MUSES: 3D-Controllable Image Generation via Multi-Modal Agent Collaboration

Authors:

Yanbo Ding、Shaobin Zhuang、Kunchang Li、Zhengrong Yue、Yu Qiao、Yali Wang

Paper:

Introduction

In recent years, the field of text-to-image generation has seen significant advancements, with models like Stable Diffusion and DALL-E pushing the boundaries of what is possible. However, these models often struggle with generating images that contain multiple objects with complex spatial relationships in a 3D world. This limitation is particularly evident when precise control over 3D attributes such as object orientation, spatial relationships, and camera views is required. To address this challenge, the authors introduce MUSES, a novel AI system designed for 3D-controllable image generation from user queries. MUSES employs a multi-modal agent collaboration approach, mimicking the workflow of human professionals to achieve precise 3D control in image generation.

Related Work

Controllable Image Generation

Before the advent of diffusion models, GAN-based methods like ControlGAN and AttnGAN incorporated text features via attention modules to guide image generation. With the rise of diffusion models, the Stable Diffusion series quickly became dominant in the text-to-image generation market. However, text-based control alone proved insufficient for precise and fine-grained image generation. Models like ControlNet, GLIGEN, and T2I-Adapter introduced additional control conditions such as depth maps and sketches. Despite these advancements, existing methods still struggle to control 3D properties of objects. MUSES takes an innovative approach by planning 3D layouts and incorporating 3D models and simulations to achieve 3D-controllable image generation.

LLM-Based Agents

Large Language Models (LLMs) like ChatGPT and Llama have revolutionized natural language processing, while Multimodal LLMs (MLLMs) like LLaVA and InternVL have enabled impressive performance on visual tasks. The combination of LLMs and MLLMs in multi-agent systems has achieved remarkable success across various domains, including visual understanding, gaming, software development, video generation, and autonomous driving. Unlike previous works, MUSES uses LLMs to plan 3D layouts, bridging the gap between linguistic understanding and 3D spatial reasoning, particularly in complex 3D scenes.

Research Methodology

Overview of MUSES

MUSES is a generic AI system with a distinct multi-modal agent collaboration pipeline.
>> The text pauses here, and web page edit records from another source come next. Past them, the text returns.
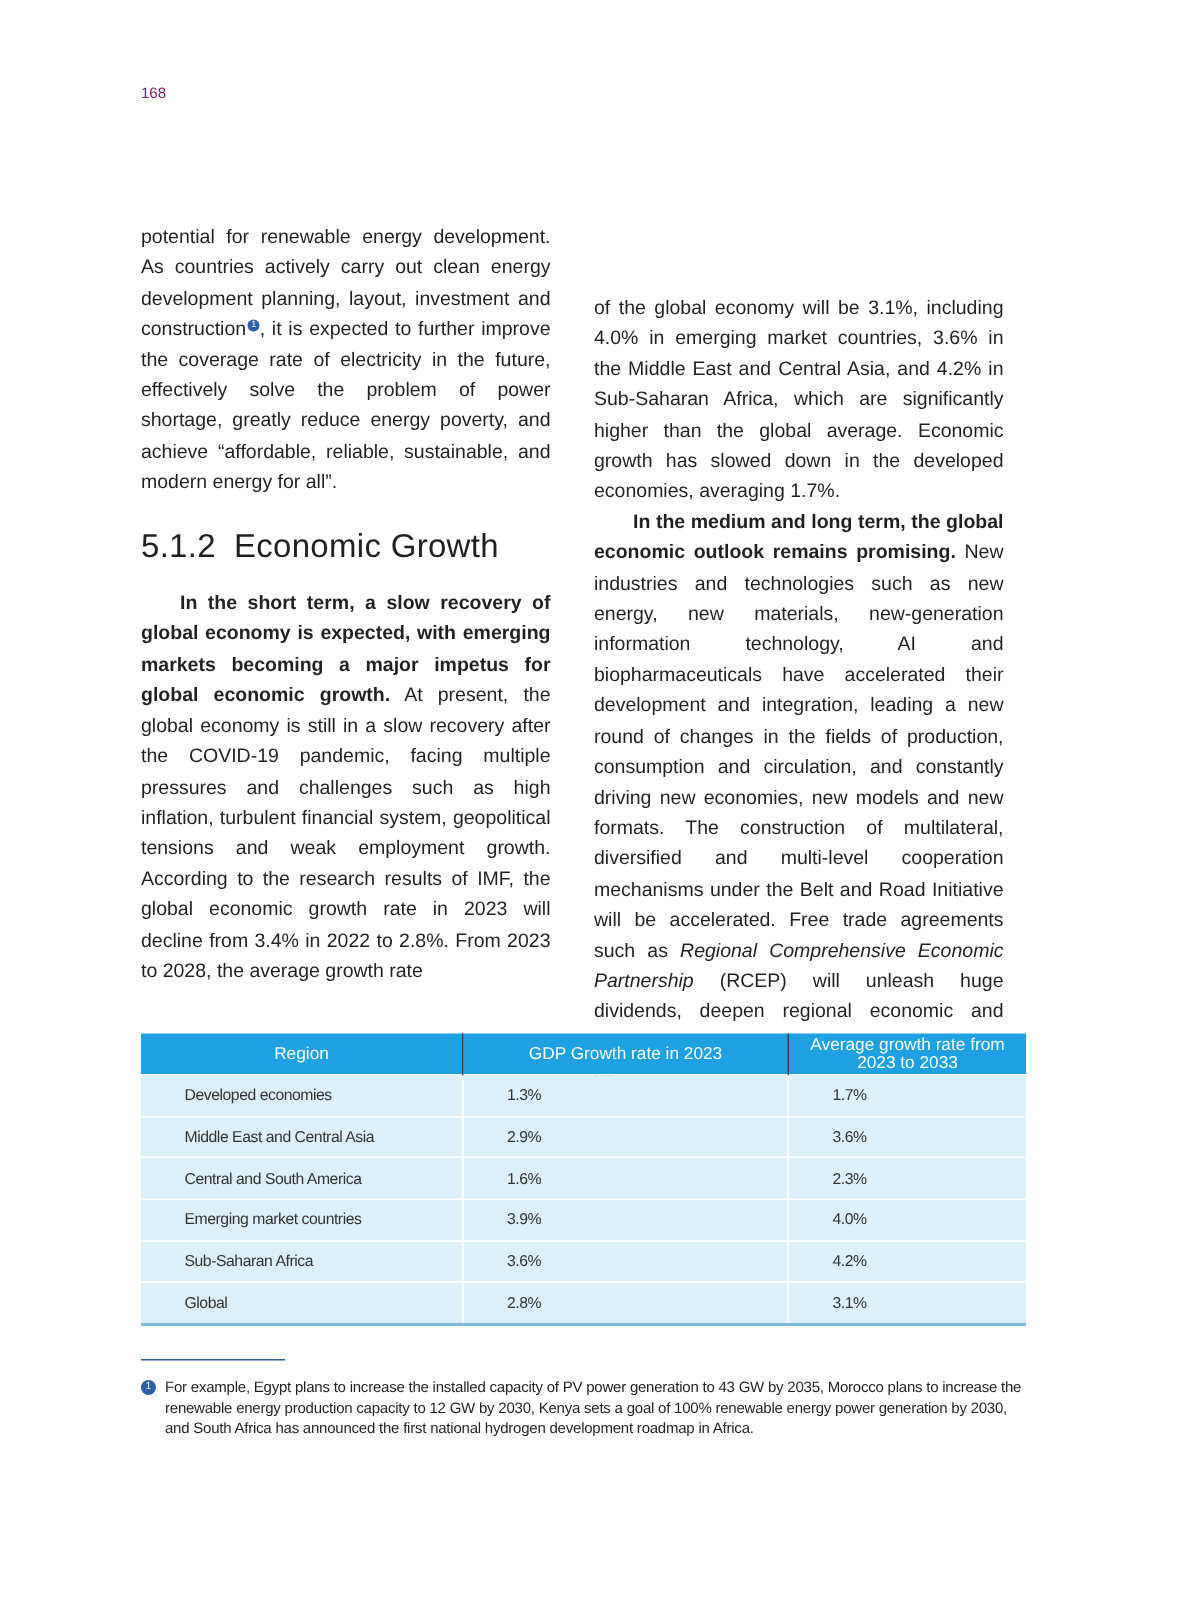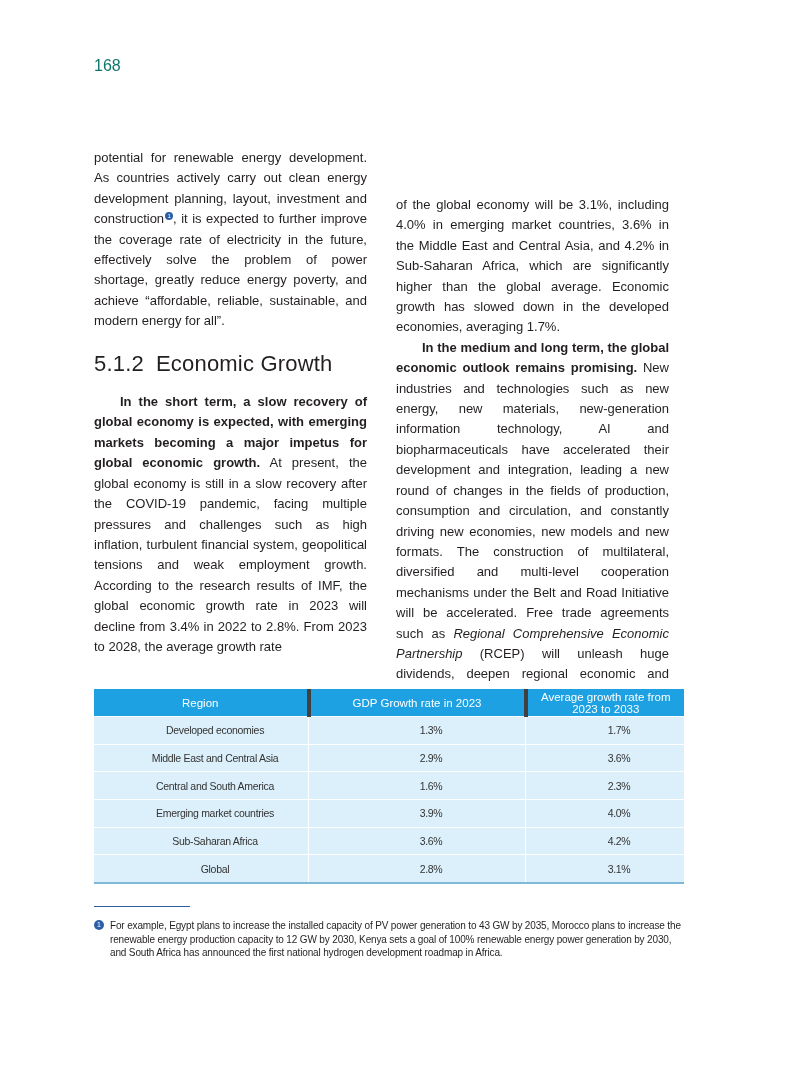--- a/index.html
+++ b/index.html
@@ -1,36 +1,36 @@
 <!DOCTYPE html>
 <html><head>
   <meta charset="utf-8">
   <style>
     html, body { margin: 0; padding: 0; background: #ffffff; }
     body { width: 793px; height: 1077px; position: relative; overflow: hidden;
            font-family: "Liberation Sans", sans-serif; color: #231f20; }
-    .page-number { position: absolute; left: 94px; top: 57px; font-size: 16px; color: #0f766e; }
+    .page-number { position: absolute; left: 94px; top: 57px; font-size: 10px; color: #701a75; }
     .col { position: absolute; top: 148px; width: 273px; font-size: 13px; line-height: 20.4px; text-align: justify; }
     .col.left { left: 94px; }
     .col.right { left: 396px; margin-top: 47px; }
     .col p { margin: 0; }
     .indent { text-indent: 2em; }
     .bold { font-weight: bold; }
     sup.fn-ref { display: inline-block; width: 8px; height: 8px; border-radius: 50%; background: #2d5fa8;
                  color: #fff; font-size: 6px; line-height: 8px; text-align: center; vertical-align: super; margin-left: 1px; }
     h2.section-heading { font-weight: normal; font-size: 22px; margin: 22px 0 18px 0; letter-spacing: 0.2px; }
     h2.section-heading .num { margin-right: 12px; }
     .table-caption { position: absolute; left: 94px; width: 589px; top: 700px; text-align: center;
                      font-size: 11.5px; color: #2d7fc0; }
     .table-caption .lbl { margin-right: 10px; }
     table.gdp { position: absolute; left: 94px; top: 689px; width: 590px; border-collapse: collapse; font-size: 10.5px; }
     table.gdp th { background: #1da1e2; color: #fff; font-weight: normal; height: 25px; font-size: 11.5px;
-                   border-right: 4px solid #404040; }
+                   border-right: 1px solid #404040; }
     table.gdp th:last-child { border-right: none; }
-    table.gdp td { background: #dcf0fb; height: 24.7px; text-align: center; color: #333;
+    table.gdp td { background: #dcf0fb; height: 24.7px; text-align: left; color: #333;
                    border-top: 1px solid #ffffff; border-right: 1px solid #ffffff; letter-spacing: -0.3px; padding-left: 29px; }
     table.gdp td:last-child { border-right: none; }
     table.gdp tr:last-child td { border-bottom: 2px solid #7fb9d8; }
     table.gdp th:nth-child(1), table.gdp td:nth-child(1) { width: 184px; }
     table.gdp th:nth-child(2), table.gdp td:nth-child(2) { width: 186px; }
     .fn-rule { position: absolute; left: 94px; top: 906px; width: 96px; border-top: 1px solid #2d5fa8; }
     .footnote { position: absolute; left: 94px; top: 919px; width: 592px; font-size: 10px; line-height: 13.5px; color: #231f20; }
     .footnote .fn-mark { position: absolute; left: 0; top: 1px; width: 10px; height: 10px; border-radius: 50%;
                          background: #2d5fa8; color: #fff; font-size: 7px; line-height: 10px; text-align: center; }
     .footnote .fn-text { margin-left: 16px; display: block; letter-spacing: -0.15px; }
It comprises three collaborative agents:

Layout Manager: Responsible for 2D-to-3D layout lifting.
Model Engineer: Handles 3D object acquisition and calibration.
Image Artist: Manages 3D-to-2D image rendering.

Layout Manager: 2D-to-3D Layout Lifting

The Layout Manager employs a Large Language Model (LLM) to plan 3D layouts based on user input. The process involves two main steps:

2D Layout Planning via In-Context Learning: The LLM generates a 2D layout through in-context learning, using examples from a 2D layout shop.
3D Layout Planning via Chain-of-Thought Reasoning: The LLM lifts the 2D layout to 3D space by determining object depth, orientation, and camera view through step-by-step reasoning.
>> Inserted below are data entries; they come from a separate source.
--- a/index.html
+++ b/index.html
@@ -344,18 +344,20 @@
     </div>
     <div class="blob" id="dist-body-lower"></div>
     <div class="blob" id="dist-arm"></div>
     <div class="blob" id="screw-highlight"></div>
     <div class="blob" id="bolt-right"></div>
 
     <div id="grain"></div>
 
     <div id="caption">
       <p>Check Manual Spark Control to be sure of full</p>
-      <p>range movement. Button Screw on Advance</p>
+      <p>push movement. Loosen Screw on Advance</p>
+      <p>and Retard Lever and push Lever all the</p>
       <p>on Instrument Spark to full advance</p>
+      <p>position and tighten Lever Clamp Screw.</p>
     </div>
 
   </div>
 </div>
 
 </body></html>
Model Engineer: 3D Object Acquisition and Calibration

The Model Engineer consists of two key roles:

Model Retriever: Acquires 3D models of objects using a decision tree approach that prioritizes retrieval from a self-collected 3D model shop, online search, and text-to-3D generation.
Model Aligner: Calibrates the orientations of acquired 3D models to face the camera using a fine-tuned CLIP as a face-camera classifier.
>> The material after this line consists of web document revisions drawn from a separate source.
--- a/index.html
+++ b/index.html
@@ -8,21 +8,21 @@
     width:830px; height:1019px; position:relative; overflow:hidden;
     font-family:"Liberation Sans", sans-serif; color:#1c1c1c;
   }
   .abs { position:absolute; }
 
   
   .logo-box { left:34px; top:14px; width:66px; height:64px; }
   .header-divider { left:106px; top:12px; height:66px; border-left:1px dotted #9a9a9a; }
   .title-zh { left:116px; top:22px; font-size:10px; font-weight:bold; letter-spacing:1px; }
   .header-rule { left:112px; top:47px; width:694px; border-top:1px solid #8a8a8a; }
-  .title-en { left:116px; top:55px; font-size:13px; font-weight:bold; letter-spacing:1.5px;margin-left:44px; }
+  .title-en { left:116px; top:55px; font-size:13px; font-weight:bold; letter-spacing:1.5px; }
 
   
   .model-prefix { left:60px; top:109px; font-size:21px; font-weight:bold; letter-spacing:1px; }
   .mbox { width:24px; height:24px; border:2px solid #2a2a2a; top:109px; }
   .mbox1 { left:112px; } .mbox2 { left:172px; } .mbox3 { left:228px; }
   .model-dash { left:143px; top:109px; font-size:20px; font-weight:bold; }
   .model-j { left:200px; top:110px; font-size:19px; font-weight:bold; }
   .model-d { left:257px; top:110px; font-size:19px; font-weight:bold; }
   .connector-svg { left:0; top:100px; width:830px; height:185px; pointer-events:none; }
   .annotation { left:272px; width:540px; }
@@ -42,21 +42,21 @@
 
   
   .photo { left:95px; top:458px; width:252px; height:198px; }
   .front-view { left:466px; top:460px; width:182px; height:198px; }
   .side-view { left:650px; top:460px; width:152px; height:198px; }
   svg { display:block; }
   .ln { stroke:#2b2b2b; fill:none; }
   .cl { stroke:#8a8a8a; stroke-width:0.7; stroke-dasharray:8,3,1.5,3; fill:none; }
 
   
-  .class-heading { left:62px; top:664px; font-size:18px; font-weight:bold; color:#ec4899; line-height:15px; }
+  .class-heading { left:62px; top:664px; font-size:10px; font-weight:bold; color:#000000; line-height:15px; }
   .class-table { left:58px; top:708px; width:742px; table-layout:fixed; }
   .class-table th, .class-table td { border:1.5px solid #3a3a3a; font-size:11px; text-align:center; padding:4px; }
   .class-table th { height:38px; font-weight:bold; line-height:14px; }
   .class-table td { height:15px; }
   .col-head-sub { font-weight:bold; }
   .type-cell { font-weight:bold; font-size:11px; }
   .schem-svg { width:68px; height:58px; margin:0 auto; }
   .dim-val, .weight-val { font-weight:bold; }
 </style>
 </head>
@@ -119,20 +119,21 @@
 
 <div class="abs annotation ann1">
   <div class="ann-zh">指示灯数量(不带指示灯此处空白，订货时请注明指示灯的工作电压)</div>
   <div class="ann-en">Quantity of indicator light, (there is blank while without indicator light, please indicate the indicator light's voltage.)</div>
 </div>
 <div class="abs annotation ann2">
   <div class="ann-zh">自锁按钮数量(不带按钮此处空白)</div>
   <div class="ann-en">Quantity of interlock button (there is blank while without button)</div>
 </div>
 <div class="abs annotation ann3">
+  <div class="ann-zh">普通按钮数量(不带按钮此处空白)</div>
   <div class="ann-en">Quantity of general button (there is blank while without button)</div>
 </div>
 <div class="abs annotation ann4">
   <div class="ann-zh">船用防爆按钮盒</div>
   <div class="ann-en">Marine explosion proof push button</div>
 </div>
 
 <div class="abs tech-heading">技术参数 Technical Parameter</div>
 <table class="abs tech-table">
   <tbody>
Image Artist: 3D-to-2D Image Rendering

The Image Artist assembles the 3D-aligned objects into a complete scene in Blender, generating high-quality 2D images. The process involves:

3D Scene Composition: Assembling 3D object models according to the 3D layout.
Condition Image Generation: Creating depth maps and canny edge images for fine-grained control.
Final Image Generation: Using ControlNet to generate the final image based on the 3D-to-2D condition images.

Experimental Design

Datasets and Metrics

The experiments were conducted on two datasets:

T2I-CompBench: Evaluates object count and spatial relationships but lacks detailed text prompts for object orientations and camera views.
T2I-3DisBench: A newly introduced dataset with 50 detailed texts encapsulating complex 3D information, including object orientations and camera views.

Both automatic and user evaluations were conducted on T2I-3DisBench. Visual Question Answering (VQA) on InternVL was used to rate the generated images on four key dimensions: object count, orientation, 3D spatial relationship, and camera view.

Implementation Details

MUSES is designed to be modular and extensible, allowing for the integration of various LLMs, CLIPs, and ControlNets. The experiments were conducted on an Ubuntu 20.04 system with 8 NVIDIA RTX 3090 GPUs. Specific settings for Llama-3-8B, ViT-L/14, ViT-B/32, and SD 3 ControlNet were used to ensure precise, consistent, and reliable outputs.

Results and Analysis

SOTA Comparison on T2I-CompBench

MUSES consistently outperforms both specialized/multi-agent approaches and generic models across all metrics, including object count, relationship, and attribute binding. The innovative 3D layout planning and 3D-to-2D image conditions enhance object relationship understanding, leading to the best performance on spatial-related metrics.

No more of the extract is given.